Au bord du fleuve

Rivière La Baïse à Condom, France.Chaque projet d’écriture, qu’il s’agisse de rédaction, révision ou traduction est un fleuve pas tranquille. Au risque de tordre le mot, on dirait même intranquille.

Singulier, il dessine sa propre trajectoire, impose ses méandres et donne le sens de ses courants, la direction de ses mouvements, jusqu’à l’estuaire.

En eau calme, s’il peut donner l’impression de sommeiller, il ne dort jamais vraiment. Même le plus patient des fleuves a ses rapides. À son plus bas, si ce n’est à l’étiage, il peut encore connaître sa plus grande crue. « La rivière semble dormir, mais il lui arrive de sortir de son lit », a dit un certain Brunetto Latini.

En eau trouble, ou perdu dans la brume des mots complexes et des phrases en quête d’épaisseur finalement devenues trop denses, il laisse celui qui l’emprunte à la dérive tel le bois flottant au vent mauvais.

Si le fleuve voyage rarement au fil de l’eau, il sait prendre son temps. Plus que la cadence, c’est la distance qu’il faut tenir lorsqu’il est question d’écrire.

Même tout tracé, le fleuve reste imprévisible. Il se dévoile à chaque tournant, se réinvente parfois. Le fleuve raconte une histoire au long cours où le tumulte en surface cache souvent un ordre immergé.

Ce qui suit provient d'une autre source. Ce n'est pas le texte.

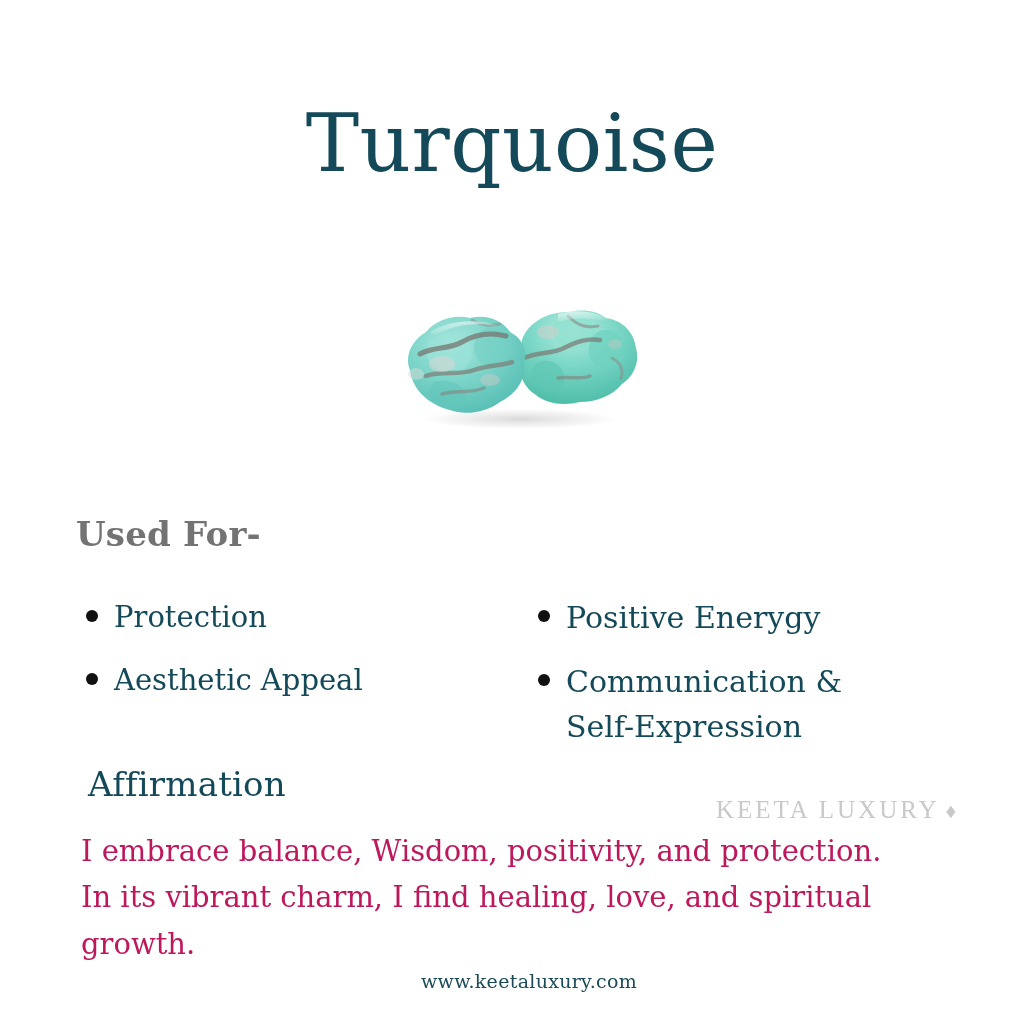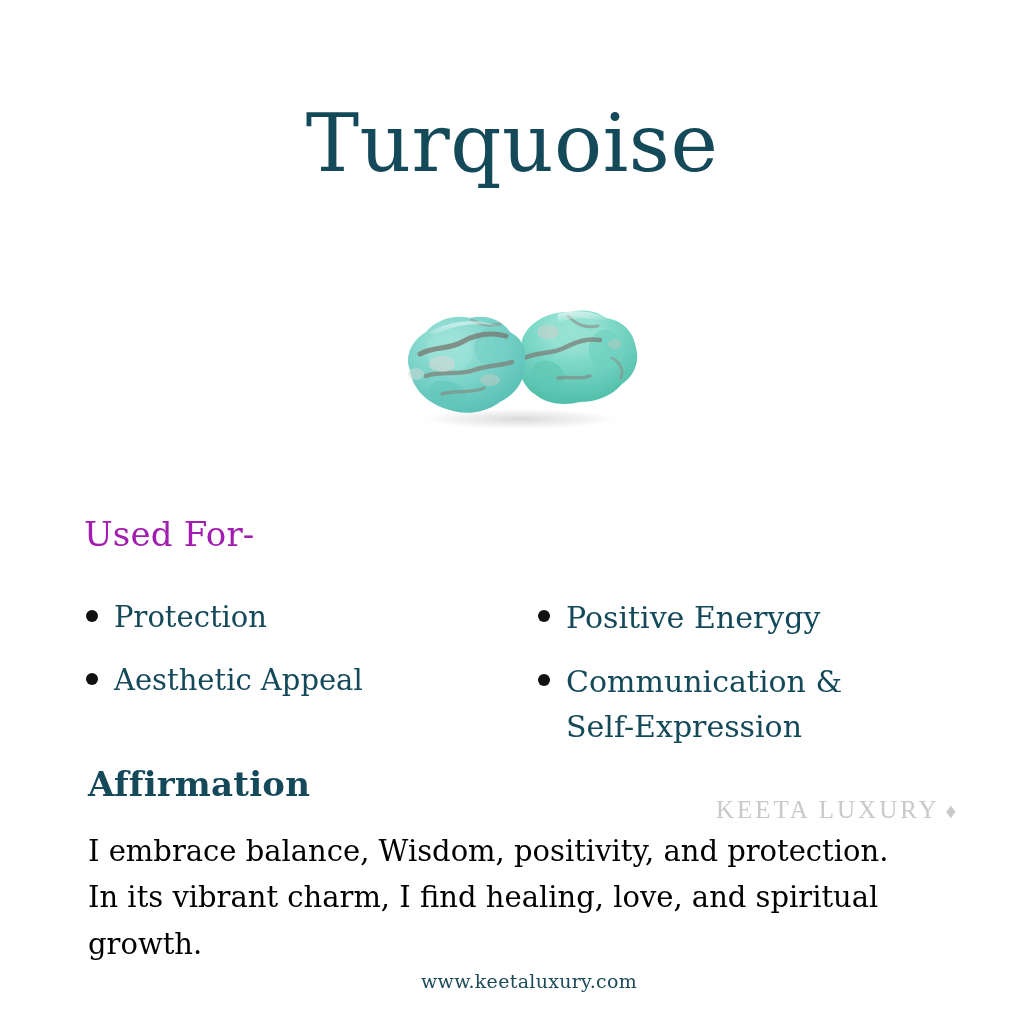"Used For-" .used-for-heading { color: #a21caf -> #737373; font-weight: 400 -> 700; left: 84px -> 76px }
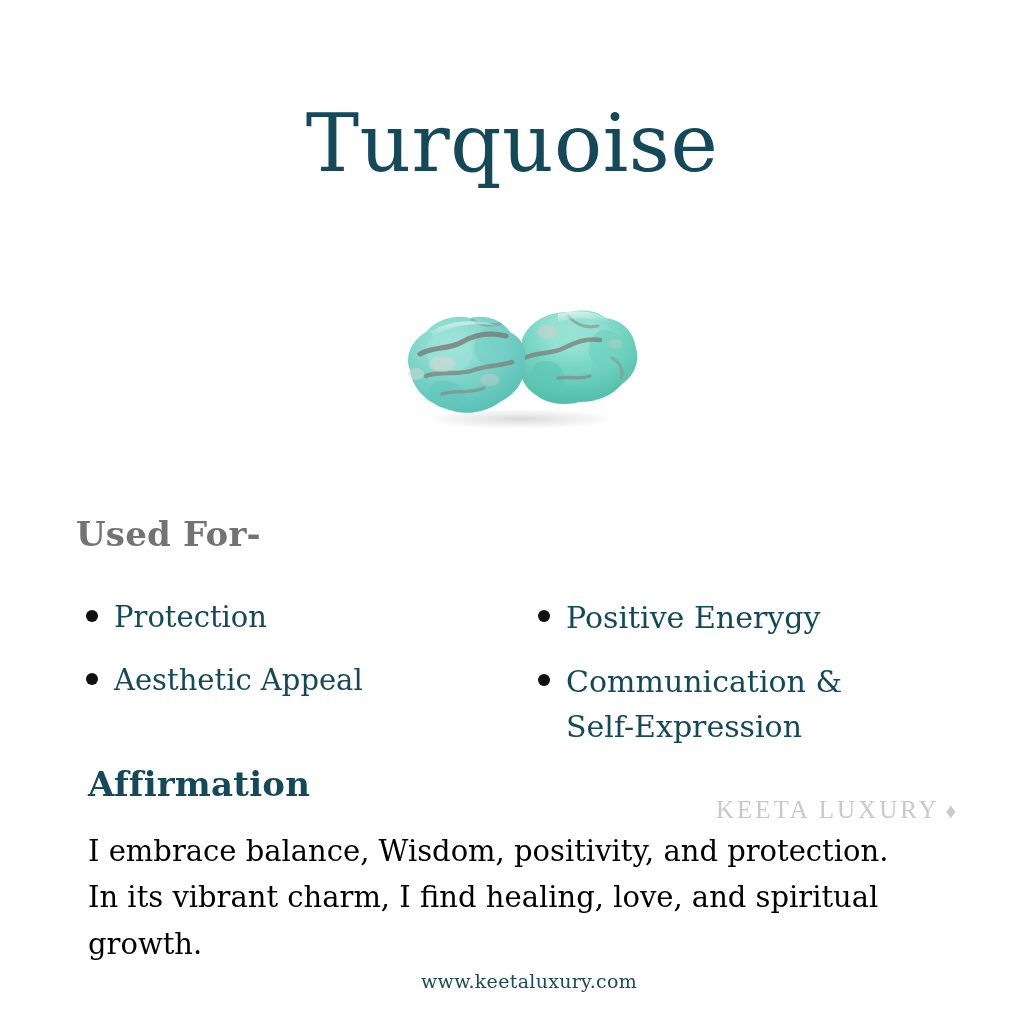"Affirmation" .affirmation-heading { font-weight: 700 -> 400 }
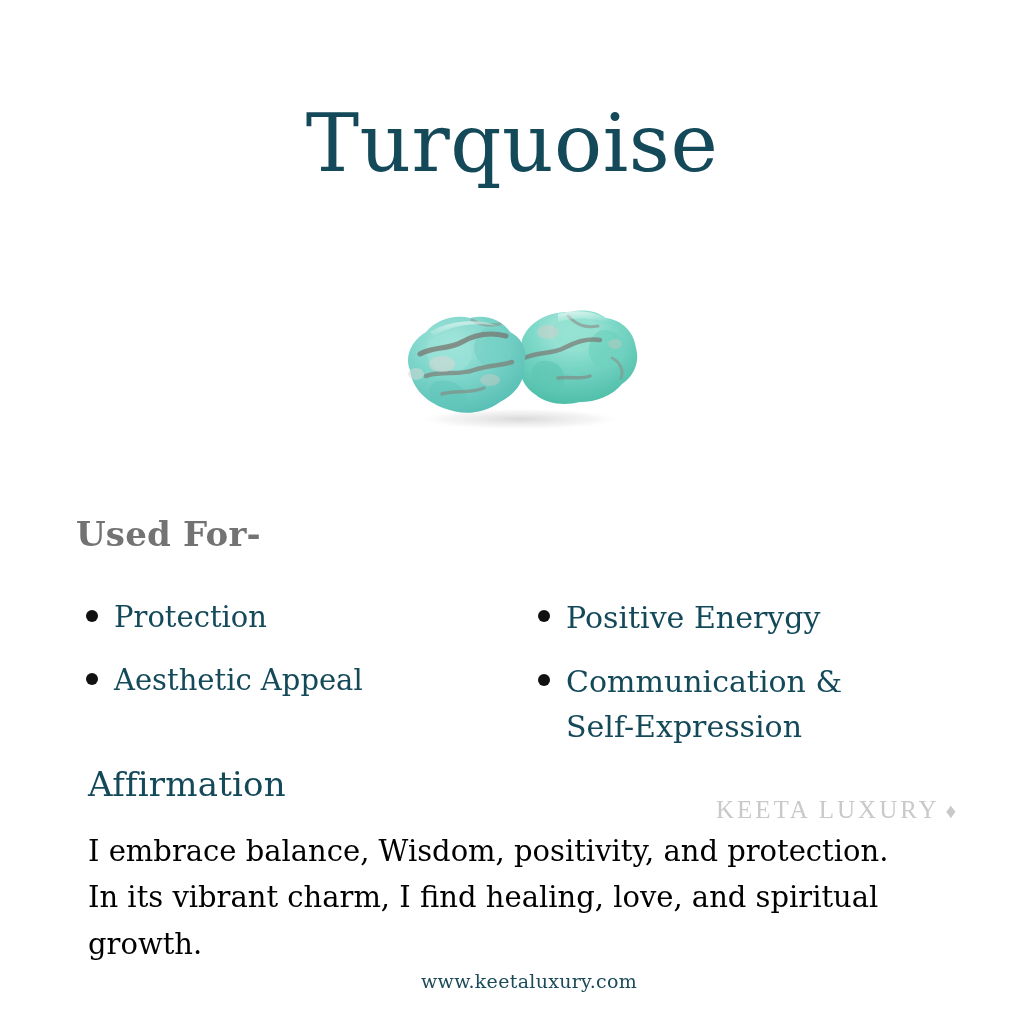"I embrace balance, Wisdom, positivity," .affirmation-body { color: #000000 -> #be185d; left: 88px -> 81px }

Le fleuve, c’est l’eau qui trouve sa place parmi les éléments, c’est l’eau qui s’adapte à son environnement, nourri par sa source et ses affluents.

En détournant une citation célèbre, nous dirions que chaque contenu doit être liquide, aussi fluide et déformable que l’eau :

  • mettez de l’eau dans une tasse, elle devient la tasse ;
  • mettez de l’eau dans une bouteille, elle devient la bouteille ;
  • mettez de l’eau dans une théière, elle devient la théière ;
  • mettez-en dans un fleuve…

L’eau du fleuve, c’est l’encre dont il serait l’encrier, le reflet, miroir de vos valeurs, et la couleur de votre communication écrite.